Esse comportamento da imprensa criou uma lacuna na fiscalização das ações dos Poderes possibilitando o surgimento de novos atores na sociedade para desempenhar esse papel. Nas ultimas décadas temos assistido à proliferação de agências noticiosas especializadas, geralmente ligadas às organizações do terceiro setor, que informam sobre estudos e relatórios periódicos de avaliação das políticas públicas, dos quais o jornalismo convencional prefere se abastecer e simplesmente reproduzir ou repercutir. Outra forma de preencher essa lacuna na fiscalização é valer-se das investigações e diagnósticos dos tribunais de Contas, organismos de controle interno, Ministério Público e organizações internacionais, bem como os inquéritos da Policia Federal, entre outros.

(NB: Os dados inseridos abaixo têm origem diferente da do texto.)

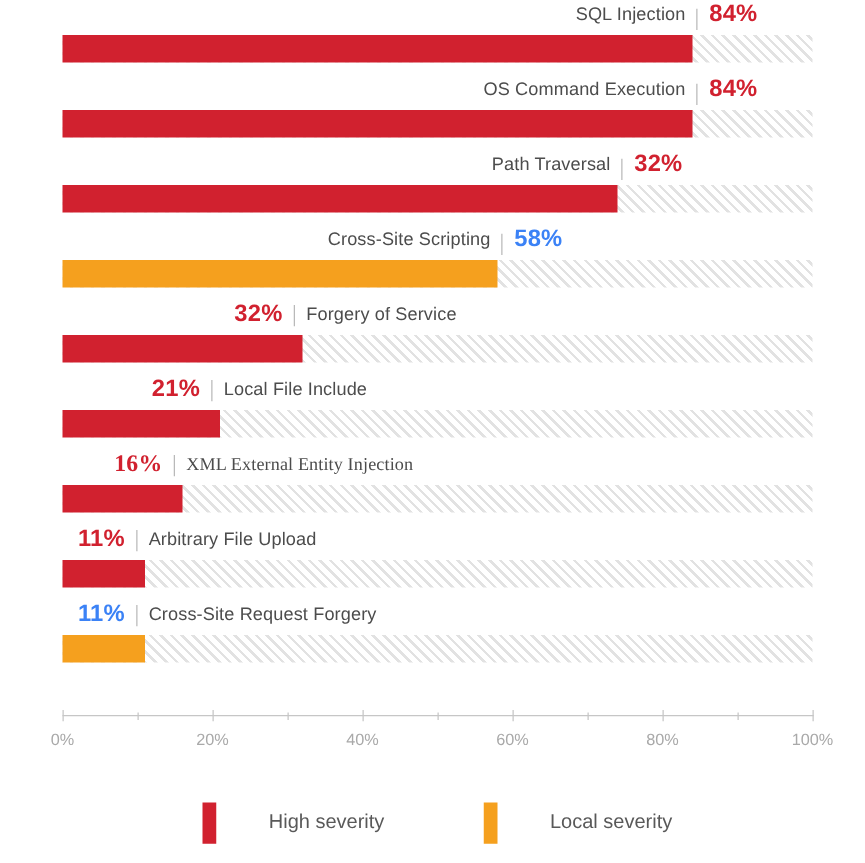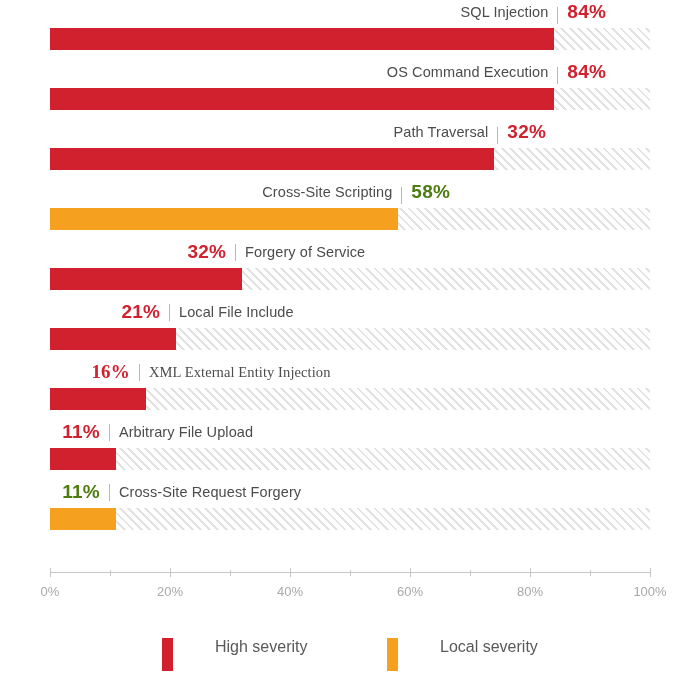--- a/index.html
+++ b/index.html
@@ -65,21 +65,21 @@
     background: #b9b9b9;
     margin: 0 9px;
     flex: none;
   }
   .cap-value {
     font-size: 19px;
     font-weight: bold;
     letter-spacing: .2px;
   }
   .cap-value.high   { color: #d1212f; }
-  .cap-value.medium { color: #4d7c0f; }
+  .cap-value.medium { color: #3b82f6; }
 
   
   .track {
     position: absolute;
     left: 50px;
     top: 28px;
     width: 600px;
     height: 22px;
     background-color: #ffffff;
     background-image: repeating-linear-gradient(
@@ -137,20 +137,21 @@
     position: absolute;
     left: 0;
     top: 638px;
     width: 692px;
     height: 45px;
   }
   .legend-item {
     position: absolute;
     top: 0;
     display: flex;
+    align-items: center;
     height: 40px;
   }
   .legend-swatch {
     width: 11px;
     height: 33px;
     flex: none;
   }
   .legend-swatch.high   { background: #d1212f; }
   .legend-swatch.medium { background: #f5a01e; }
   .legend-text {

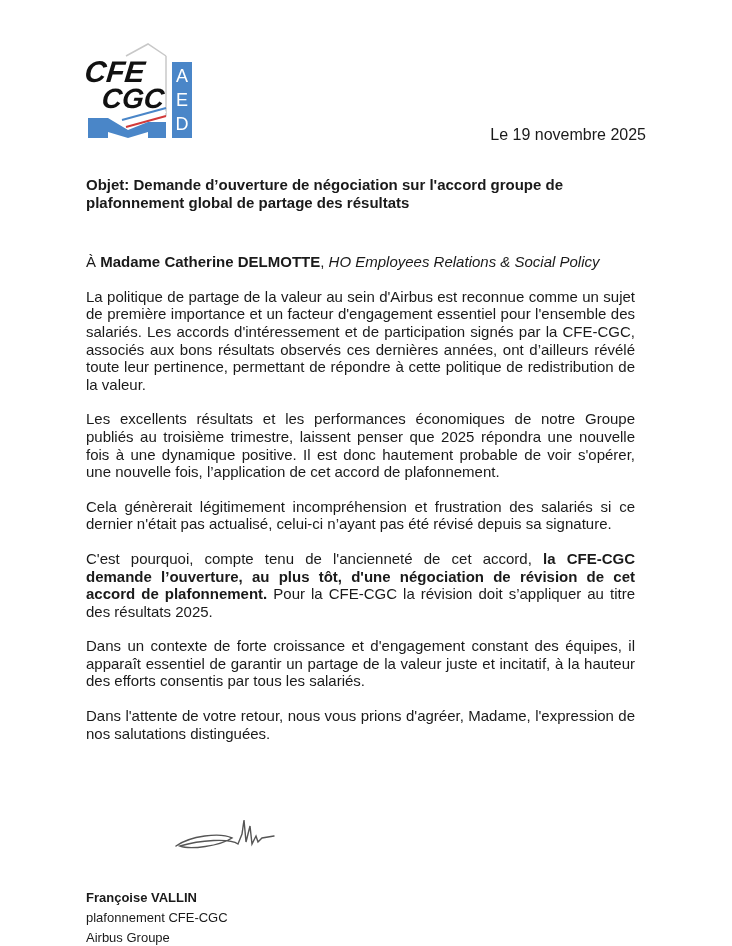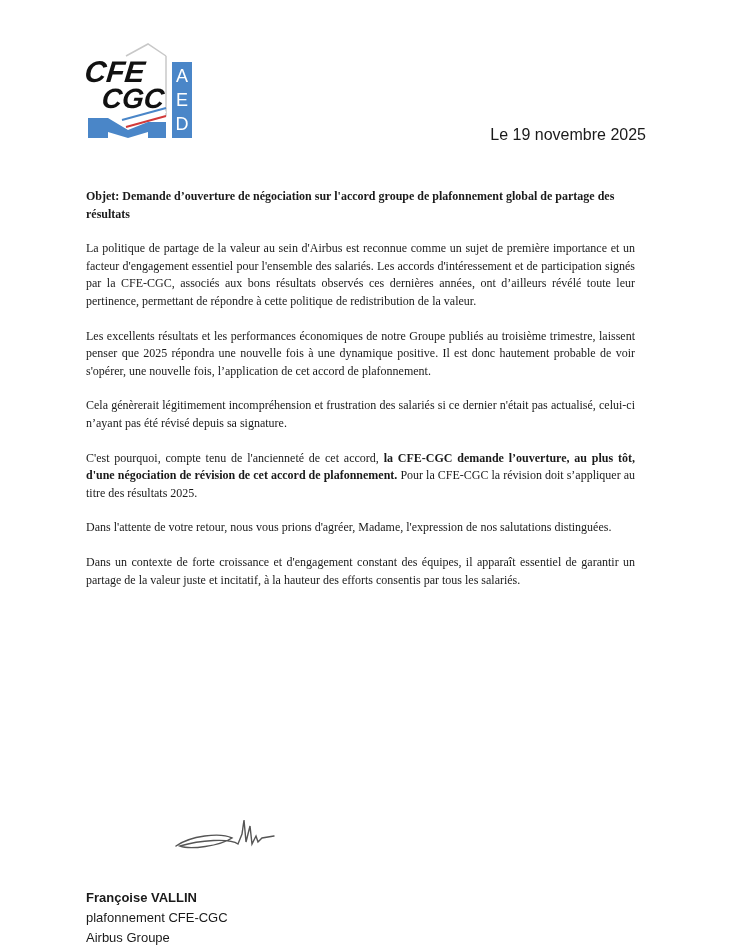--- a/index.html
+++ b/index.html
@@ -2,21 +2,21 @@
 <html><head>
 <meta charset="utf-8">
 <style>
   html, body { margin: 0; padding: 0; background: #ffffff; }
   body {
     width: 732px; height: 946px; position: relative; overflow: hidden;
     font-family: "Liberation Sans", sans-serif; color: #1a1a1a;
   }
   .logo { position: absolute; left: 86px; top: 42px; width: 108px; height: 96px; }
   .date { position: absolute; right: 86px; top: 126px; font-size: 16px; }
-  .content { position: absolute; left: 86px; top: 188px; width: 560px; font-size: 12px; line-height: 17.6px; font-family: Liberation Serif, serif; }
+  .content { position: absolute; left: 86px; top: 176px; width: 560px; font-size: 15px; line-height: 17.6px; }
   .subject { font-weight: bold; margin: 0; }
   .recipient { margin: 42px 0 0 0; }
   .recipient .role { font-style: italic; }
   .greeting { margin: 30px 0 0 0; }
   p.body { margin: 17px 11px 0 0; text-align: justify; }
   .signature-img { position: absolute; left: 170px; top: 816px; width: 110px; height: 40px; }
   .signer { position: absolute; left: 86px; top: 888px; font-size: 13px; line-height: 20px; }
   .signer .name { font-weight: bold; }
   b { font-weight: bold; }
 </style>
@@ -44,34 +44,39 @@
 </svg>
 
 <div class="date">Le 19 novembre 2025</div>
 
 <div class="content">
   <p class="subject">
     <span>Objet:</span>
     <span>Demande d’ouverture de négociation sur l'accord groupe de plafonnement global de partage des résultats</span>
   </p>
 
+  <p class="recipient">
+    <span>À</span>
+    <b>Madame Catherine DELMOTTE</b><span>,</span>
+    <span class="role">HO Employees Relations &amp; Social Policy</span>
+  </p>
 
 
   <p class="body">La politique de partage de la valeur au sein d'Airbus est reconnue comme un sujet de première importance et un facteur d'engagement essentiel pour l'ensemble des salariés. Les accords d'intéressement et de participation signés par la CFE-CGC, associés aux bons résultats observés ces dernières années, ont d’ailleurs révélé toute leur pertinence, permettant de répondre à cette politique de redistribution de la valeur.</p>
 
 
   <p class="body">Les excellents résultats et les performances économiques de notre Groupe publiés au troisième trimestre, laissent penser que 2025 répondra une nouvelle fois à une dynamique positive. Il est donc hautement probable de voir s'opérer, une nouvelle fois, l’application de cet accord de plafonnement.</p>
 
   <p class="body">Cela génèrerait légitimement incompréhension et frustration des salariés si ce dernier n'était pas actualisé, celui-ci n’ayant pas été révisé depuis sa signature.</p>
 
   <p class="body"><span>C'est pourquoi, compte tenu de l'ancienneté de cet accord, </span><b>la CFE-CGC demande l’ouverture, au plus tôt, d'une négociation de révision de cet accord de plafonnement.</b><span> Pour la CFE-CGC la révision doit s’appliquer au titre des résultats 2025.</span></p>
 
+  <p class="body">Dans un contexte de forte croissance et d'engagement constant des équipes, il apparaît essentiel de garantir un partage de la valeur juste et incitatif, à la hauteur des efforts consentis par tous les salariés.</p>
+
   <p class="body">Dans l'attente de votre retour, nous vous prions d'agréer, Madame, l'expression de nos salutations distinguées.</p>
-
-  <p class="body">Dans un contexte de forte croissance et d'engagement constant des équipes, il apparaît essentiel de garantir un partage de la valeur juste et incitatif, à la hauteur des efforts consentis par tous les salariés.</p>
 </div>
 
 <svg class="signature-img" viewBox="0 0 110 40">
   <path d="M6,30 C20,20 50,16 62,22 C50,30 20,34 10,30 C30,24 60,22 68,28 L72,18 L74,4 L76,26 L80,10 L82,28 L86,20 L88,26 L92,22 L104,20" fill="none" stroke="#555" stroke-width="1.4" stroke-linecap="round"></path>
 </svg>
 
 <div class="signer">
   <div class="name">Françoise VALLIN</div>
   <div>plafonnement CFE-CGC</div>
   <div>Airbus Groupe</div>

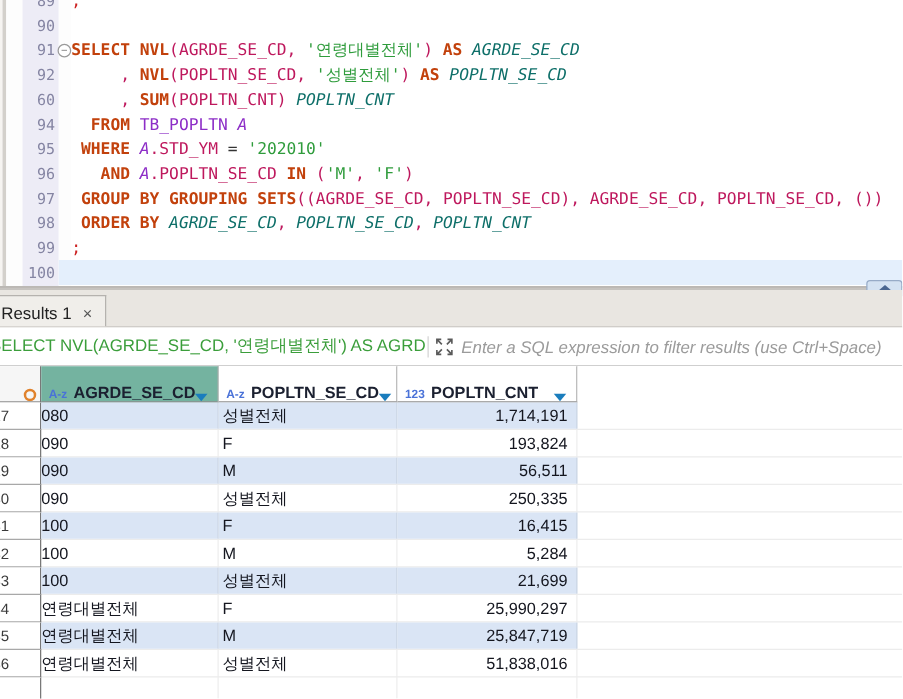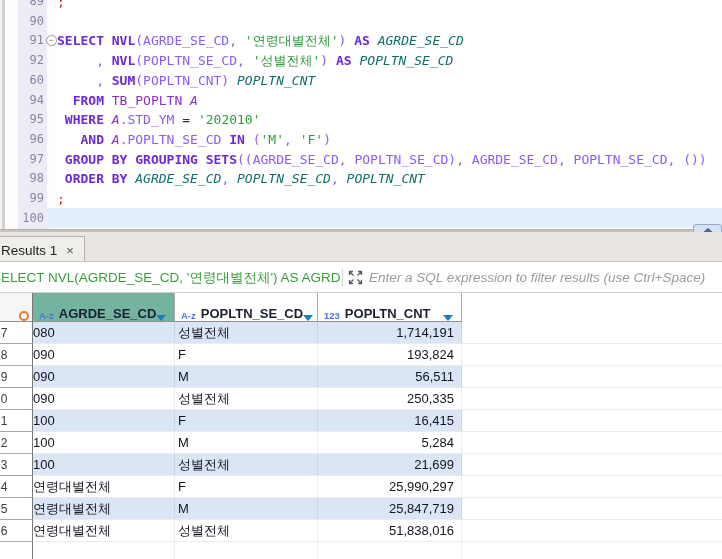--- a/index.html
+++ b/index.html
@@ -13,22 +13,22 @@
   .ruler{position:absolute;left:5px;top:0;width:13px;height:229px;background:#fdfdfd;}
   .lnumcol{position:absolute;left:18px;top:0;width:29px;height:229px;background:#edecf6;}
   .foldcol{position:absolute;left:47px;top:0;width:10px;height:229px;background:#fdfdfd;}
   #cur-line{position:absolute;left:47px;top:208px;width:675px;height:20px;background:#e4effc;}
   #sql-lines{position:absolute;left:0;top:0;width:722px;margin-top:-8px;
              font-family:"DejaVu Sans Mono","Liberation Mono",monospace;font-size:13px;line-height:19.7px;}
   .cl{display:flex;white-space:pre;}
   .ln{display:inline-block;width:44px;text-align:right;color:#8585a3;font-size:12px;
       font-family:"DejaVu Sans Mono","Liberation Mono",monospace;flex:none;}
   .codetxt{margin-left:13px;flex:none;}
-  .kw{color:#6d28d9;font-weight:bold;}
-  .id{color:#8b5cf6;}
+  .kw{color:#c2410c;font-weight:bold;}
+  .id{color:#be185d;}
   .ai{color:#0e6f69;font-style:italic;}
   .str{color:#2f9c3c;}
   .tbl{color:#8d2ec7;}
   .ta{color:#8d2ec7;font-style:italic;}
   .sc{color:#cc2222;}
   .pl{color:#333;}
   #fold-marker{position:absolute;left:46px;top:35px;width:9px;height:9px;border:1px solid #9a9a9a;
       border-radius:50%;background:#fff;color:#777;font-size:9px;line-height:8px;text-align:center;}
 
   

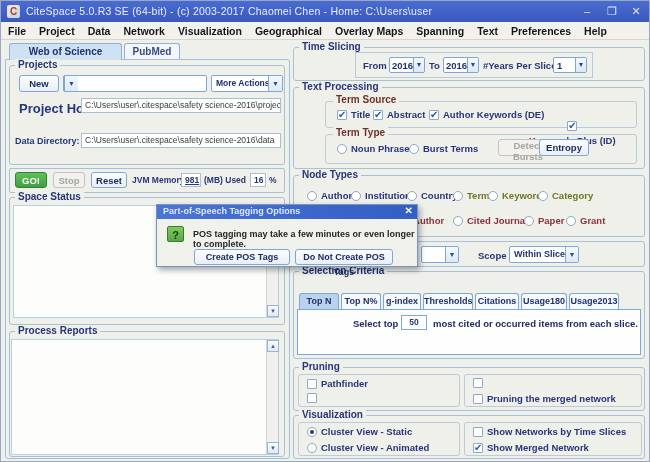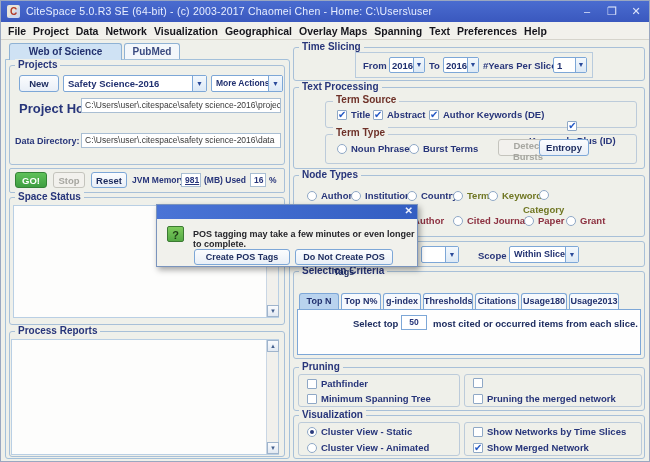--- a/index.html
+++ b/index.html
@@ -7,21 +7,21 @@
   #window { position:relative; width:650px; height:462px; background:#eff0ea; overflow:hidden; border:1px solid #9aa7c0; }
 
   
   .titlebar { position:absolute; left:0; top:0; width:650px; height:21px; background:linear-gradient(#4a6cd0,#3a58be); color:#e8eeff; }
   .app-icon { position:absolute; left:6px; top:4px; width:13px; height:13px; background:linear-gradient(135deg,#e8e4da 50%,#cfd8ea 50%); border-radius:2px; color:#b33c2a; font-size:10px; font-weight:bold; text-align:center; line-height:13px; }
   .title-text { position:absolute; left:25px; top:0; line-height:21px; font-size:10.5px; letter-spacing:.2px; white-space:nowrap; }
   .win-btn { position:absolute; top:0; width:24px; height:21px; text-align:center; line-height:20px; font-size:11px; color:#dfe6fb; cursor:default; }
   .win-min { right:52px; } .win-max { right:27px; } .win-close { right:3px; }
 
   
-  .menubar { position:absolute; left:0; top:21px; width:650px; height:18px; background:#f2f1ec; border-bottom:1px solid #d6d4cc; display:flex; align-items:center; padding-left:7px; gap:7px; }
+  .menubar { position:absolute; left:0; top:21px; width:650px; height:18px; background:#f2f1ec; border-bottom:1px solid #d6d4cc; display:flex; align-items:center; padding-left:7px; gap:13px; }
   .menu-item { font-size:10.5px; font-weight:bold; color:#15151c; white-space:nowrap; }
 
   
   .grouplabel { position:absolute; font-size:10px; font-weight:bold; color:#27357a; background:#eff0ea; padding:0 3px; z-index:3; white-space:nowrap; }
   .groupbox { position:absolute; border:1px solid #a8c0d8; border-radius:3px; }
   .btn { position:absolute; background:linear-gradient(#fbfcfe,#e9eff7); border:1px solid #7da7d7; border-radius:3px; font-size:9.5px; font-weight:bold; color:#1c2b5e; text-align:center; }
   .btn-disabled { background:#f2f1ed; border:1px solid #c4c4bd; color:#a6a6a0; }
   .btn-green { background:linear-gradient(#5fc159,#3f9e42); border:1px solid #338336; color:#fff; }
   .field { position:absolute; background:#fff; border:1px solid #a9bed3; font-size:8.5px; color:#3a3a3a; padding:1px 3px; white-space:nowrap; overflow:hidden; }
   .combo { position:absolute; display:flex; background:#fff; border:1px solid #7da7d7; border-radius:2px; }
@@ -85,21 +85,20 @@
 
   <div class="ltab sel" style="left:8px; width:113px;">Web of Science</div>
   <div class="ltab unsel" style="left:123px; width:56px;">PubMed</div>
   <div style="position:absolute; left:4px; top:58px; width:285px; height:400px; border:1px solid #a3c0da; border-radius:0 3px 3px 3px; background:#eff0ea;"></div>
 
   <div class="groupbox" style="left:8px; top:64px; width:276px; height:100px;"></div>
   <div class="grouplabel" style="left:14px; top:58px;">Projects</div>
 
   <button class="btn" style="left:18px; top:74px; width:40px; height:17px;">New</button>
   <div class="combo" style="left:62px; top:74px; width:144px; height:17px;">
-    <span class="combo-text">Safety Science-2016</span>
     <span class="combo-arrow">▼</span>
   </div>
   <div class="combo" style="left:210px; top:74px; width:72px; height:17px;">
     <span class="combo-text" style="font-size:8.5px;">More Actions ...</span>
     <span class="combo-arrow">▼</span>
   </div>
 
   <div class="lab" style="left:18px; top:100px; font-size:13px;">Project Home:</div>
   <div class="field" style="left:80px; top:97px; width:200px; height:15px;">C:\Users\user\.citespace\safety science-2016\project</div>
 
@@ -200,21 +199,21 @@
     <span class="cbl">Country</span>
   </div>
   <div class="cbrow" style="left:452px; top:189px;">
     <span class="rad"></span>
     <span class="cbl" style="color:#6f7622;">Term</span>
   </div>
   <div class="cbrow" style="left:487px; top:189px;">
     <span class="rad"></span>
     <span class="cbl" style="color:#6f7622;">Keyword</span>
   </div>
-  <div class="cbrow" style="left:522px; top:189px;flex-direction:column;">
+  <div class="cbrow" style="left:537px; top:189px;">
     <span class="rad"></span>
     <span class="cbl" style="color:#6f7622;">Category</span>
   </div>
   <div class="cbrow" style="left:372px; top:214px;">
     <span class="rad"></span>
     <span class="cbl" style="color:#8c3040;">Cited Author</span>
   </div>
   <div class="cbrow" style="left:452px; top:214px;">
     <span class="rad"></span>
     <span class="cbl" style="color:#8c3040;">Cited Journal</span>
@@ -257,21 +256,20 @@
   <div class="groupbox" style="left:292px; top:366px; width:352px; height:44px;"></div>
   <div class="grouplabel" style="left:298px; top:360px;">Pruning</div>
   <div class="groupbox" style="left:297px; top:373px; width:162px; height:33px; border-color:#bccbda;"></div>
   <div class="groupbox" style="left:463px; top:373px; width:178px; height:33px; border-color:#bccbda;"></div>
   <div class="cbrow" style="left:306px; top:377px;">
     <span class="cbox"></span>
     <span class="cbl">Pathfinder</span>
   </div>
   <div class="cbrow" style="left:306px; top:392px;">
     <span class="cbox"></span>
-    <span class="cbl">Minimum Spanning Tree</span>
   </div>
   <div class="cbrow" style="left:472px; top:377px;">
     <span class="cbox"></span>
   </div>
   <div class="cbrow" style="left:472px; top:392px;">
     <span class="cbox"></span>
     <span class="cbl">Pruning the merged network</span>
   </div>
 
   <div class="groupbox" style="left:292px; top:414px; width:352px; height:44px;"></div>
@@ -290,20 +288,21 @@
     <span class="cbox"></span>
     <span class="cbl">Show Networks by Time Slices</span>
   </div>
   <div class="cbrow" style="left:472px; top:441px;">
     <span class="cbox checked"></span>
     <span class="cbl">Show Merged Network</span>
   </div>
 
   <div class="dialog">
     <div class="dlg-title">
+      <span>Part-of-Speech Tagging Options</span>
       <span class="dlg-close">✕</span>
     </div>
     <div class="dlg-help">?</div>
     <div class="dlg-msg">POS tagging may take a few minutes or even longer to complete.</div>
     <button class="dlg-btn" style="left:37px; width:96px;">Create POS Tags</button>
     <button class="dlg-btn" style="left:138px; width:98px;">Do Not Create POS Tags</button>
   </div>
 
 </div>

Muitos argumentam que a quantidade e a complexidade de temas e de interesses, inerentes à sociedade pós-moderna, impedem que o jornalismo abarque todas as questões e nelas se aprofunde. O Plano Plurianual de Desenvolvimento – o PPA 2008-2011, por exemplo, reúne mais de 300 programas que se desdobram em mais de 5 mil ações. Cada uma com orçamento, metas e objetivos, reavaliados a cada ano. Dificilmente as empresas privadas de comunicação, dentro do atual modelo de negócios que as sustentam, teriam recursos suficientes para cobrir e fiscalizar o andamento de cada um deles. Assim, escolhem agir seletivamente, preferindo só noticiar quando a ação do governo vai mal ou não atinge seus objetivos, ou ainda quando envolve algum tipo de escândalo, mas dificilmente informam sobre o seu sucesso.

Tal comportamento da imprensa acaba criando a falsa ilusão de que, se a ação do governo não é objeto de notícia, a politica pública naquele setor vai bem, o que nem sempre corresponde à verdade. Portanto, ao não informar a imprensa também está dando uma informação, que pode comprometer inclusive a credibilidade de sua função de informar – outra razão de sua existência.

Mas a empresa pública de comunicação, mantida com dinheiro do contribuinte, pode exercer ambos os papéis, indo ao encontro da essência do jornalismo. Estará assim atendendo a uma das necessidades fundamentais do cidadão: saber onde e como o dinheiro de seus impostos é aplicado. Esse tipo de informação constrói a cidadania, dá transparência as ações do governo e consolida a democracia, ou seja, ‘pode ajudar um Brasil que esta precisando de muita ajuda’, na opinião do leitor que nos escreveu.